With a seed of 3, we get this:

 3 + 5 = 8
 8 + 6 = 14
14 + 7 = 21

If we use the multiplication operation, we should avoid passing in a seed of 0:

Console.WriteLine("Aggregation: {0}",
   list.Aggregate(1, (a, b) => (a * b)));

In this case the series looks like this:

1 * 5 = 5
5 * 6 = 30
30 * 7 = 210

If we passed in an accumulator of 0, we’d end up with the following series of operations:

0 * 5 = 0
0 * 6 = 0
0 * 7 = 0

In what I sometimes suspect might have been an excess of good spirits, the team added one final overload to the Aggregate operator:

public static TResult Aggregate<TSource, TAccumulate, TResult>(
   this IEnumerable<TSource> source, TAccumulate seed,
   Func<TAccumulate, TSource, TAccumulate> func,
   Func<TAccumulate, TResult> resultSelector);

This overload is identical to the previous one, but you are given one more delegate that you can use to transform the result of your aggregation. For instance, consider this use of the Aggregate operator:

Console.WriteLine("Aggregation: {0}",
  list.Aggregate(0, (a, b) => (a + b),
  (a) => (string.Format("{0:C}", a))));

Notice that the first two-thirds of this call mirror what we did earlier; only the third parameter is new.

Suppose we pass in a sequence with the values 5, 6, and 7. As we’ve already seen, the process begins by performing the following series of operations:

0 + 5 = 5
5 + 6 = 11
11 + 7 = 18

Now the Aggregate operator passes this result to our second lambda, which uses the string’s Format method to transform it into a string in currency format:

$18.00

Like nearly everything in LINQ, this seems terribly complicated at first, only to end up being reasonably simple.
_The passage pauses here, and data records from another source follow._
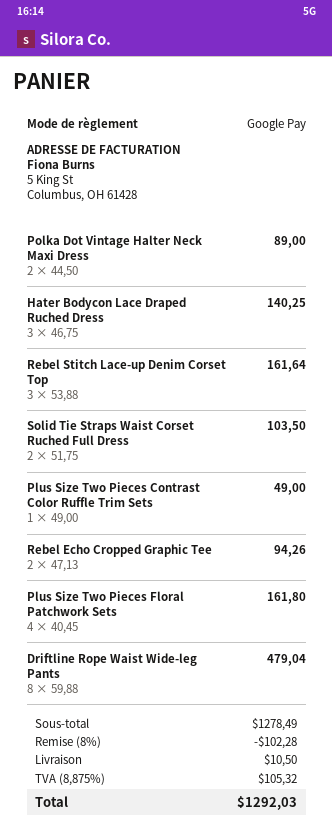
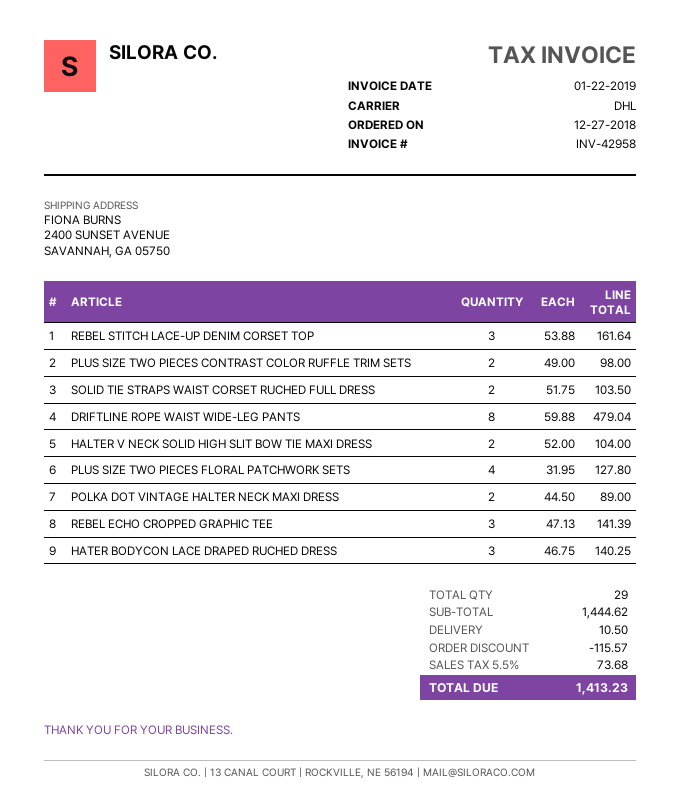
Plus Size Two Pieces Contrast Color Ruffle Trim Sets: 1 x 49.00 = 49.00 -> 2 x 49.00 = 98.00
Rebel Echo Cropped Graphic Tee: 2 x 47.13 = 94.26 -> 3 x 47.13 = 141.39
Plus Size Two Pieces Floral Patchwork Sets: 4 x 40.45 = 161.80 -> 4 x 31.95 = 127.80
HALTER V NECK SOLID HIGH SLIT BOW TIE MAXI DRESS: none -> 2 x 52.00 = 104.00
subtotal: 1278.49 -> 1444.62
discount: 102.28 -> 115.57
tax: 8.875% = 105.32 -> 5.5% = 73.68
total: 1292.03 -> 1413.23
These kinds of simple operations, however, provide us with the building blocks from which we can safely create complex programs. This is what we mean when we apply the word “elegant” to a technology.

Ordering Operators

You have already seen several examples of the OrderBy operator. I will, however, quickly show examples of OrderByDescending and ThenBy. In this section I also include the related Reverse operator. Table 6.7 lists the Ordering operators, all of which are deferred.

Table 6.7. Ordering Operators

image

In this section I’ll run queries against one of the result sets from the section on joins in the preceding chapter. To keep things as simple as possible, I will embody the result of the query in a new class, as shown in Listing 6.11.
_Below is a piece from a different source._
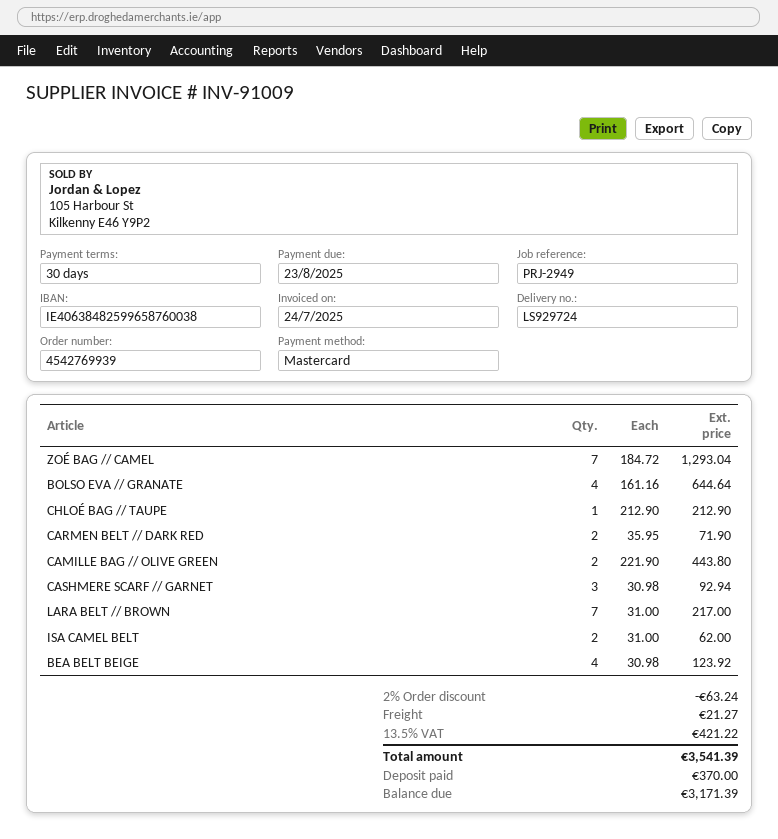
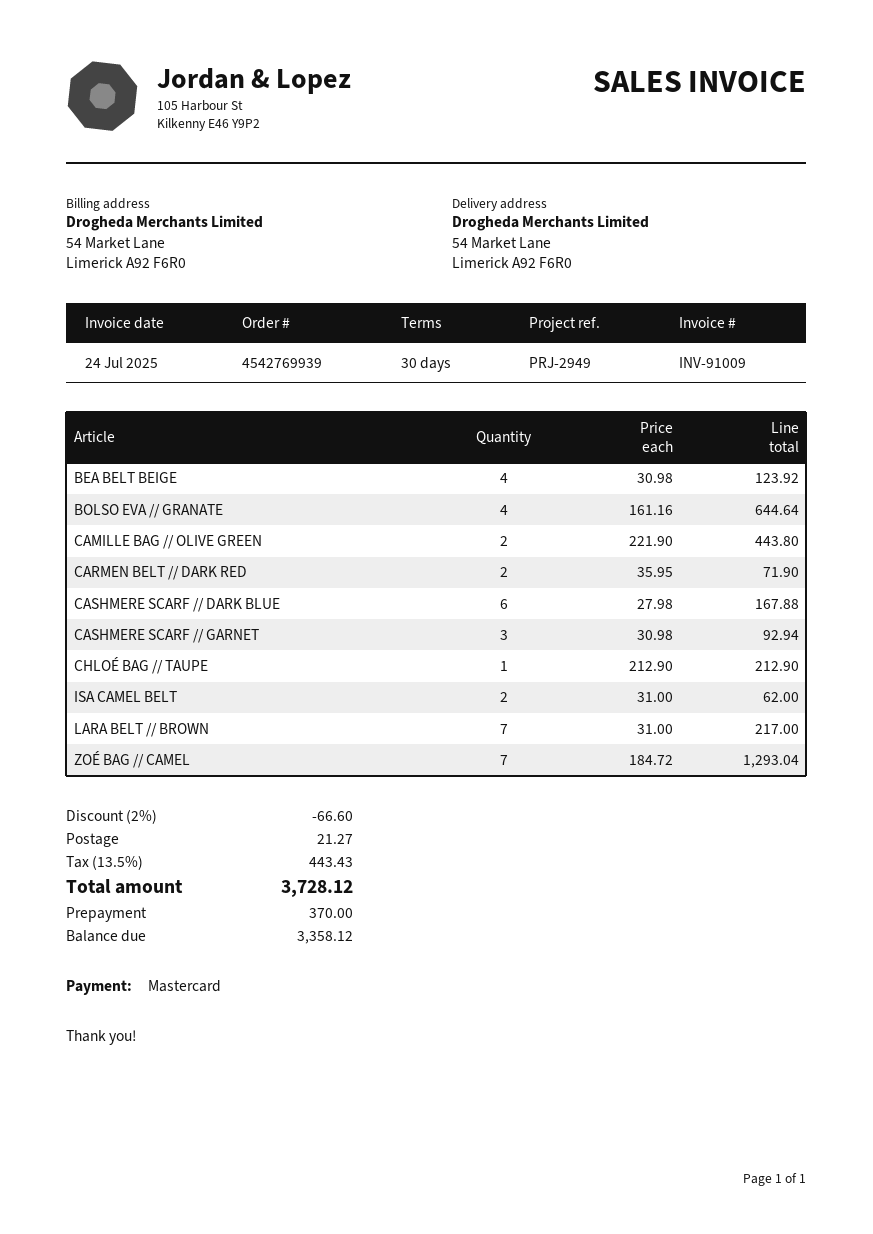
CASHMERE SCARF // DARK BLUE: none -> 6 x 27.98 = 167.88
discount: 2% = 63.24 -> 2% = 66.60
tax: 13.5% = 421.22 -> 13.5% = 443.43
total: 3541.39 -> 3728.12
balance: 3171.39 -> 3358.12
Listing 6.11. This Code, and All the Sample Code from This Section, Is Found in the OrderingOperators Sample That Accompanies This Book

class Musician
{
    public int OrderId { getset; }
    public string Name { getset; }
    public string Instrument { getset; }

    public override string ToString()
    {
        return string.Format("OrderId = {0}, Name = {1},
                             Instrument = {2}",
           OrderId, Name, Instrument);
    }

    public static List<Musician> GetList()
    {
        return new List<Musician>
        {
            new Musician { OrderId = 1, Name = "Sonny Rollings",
               Instrument = "Tenor Saxophone" },
            new Musician { OrderId = 2, Name = "Miles Davis",
               Instrument = "Trumpet" },
            new Musician { OrderId = 6, Name = "Miles Davis",
               Instrument = "Keyboard" },
            new Musician { OrderId = 4, Name = "John Coltrane",
               Instrument = "Tenor Saxophone" },
            new Musician { OrderId = 3, Name = "John Coltrane",
               Instrument = "Soprano Saxophone" },
            new Musician { OrderId = 5, Name = "Charlie Parker",
               Instrument = "Tenor Saxophone" }
        };
    }
}

OrderBy

Here is the simplest possible query we can run against the sequence of Musician objects shown in Listing 6.11:

var query = from m in list
            select m;

When passed to ShowList, the result of this query simply echoes our sequence to the console:

Name = Sonny Rollings, Instrument = Tenor Saxophone
Name = Miles Davis, Instrument = Trumpet
Name = Miles Davis, Instrument = Keyboard
Name = John Coltrane, Instrument = Tenor Saxophone
Name = John Coltrane, Instrument = Soprano Saxophone
Name = Charlie Parker, Instrument = Tenor Saxophone

We can order the sequence alphabetically by writing this code:

var query2 = from m in list
             orderby m.Name
             select m;

If run through the ShowList method, the output looks like this:

Name = Charlie Parker, Instrument = Tenor Saxophone
Name = John Coltrane, Instrument = Tenor Saxophone
Name = John Coltrane, Instrument = Soprano Saxophone
Name = Miles Davis, Instrument = Trumpet
Name = Miles Davis, Instrument = Keyboard
Name = Sonny Rollings, Instrument = Tenor Saxophone

OrderByDescending

If we use the descending keyword, the query and output are as shown in Listings 6.12 and 6.13.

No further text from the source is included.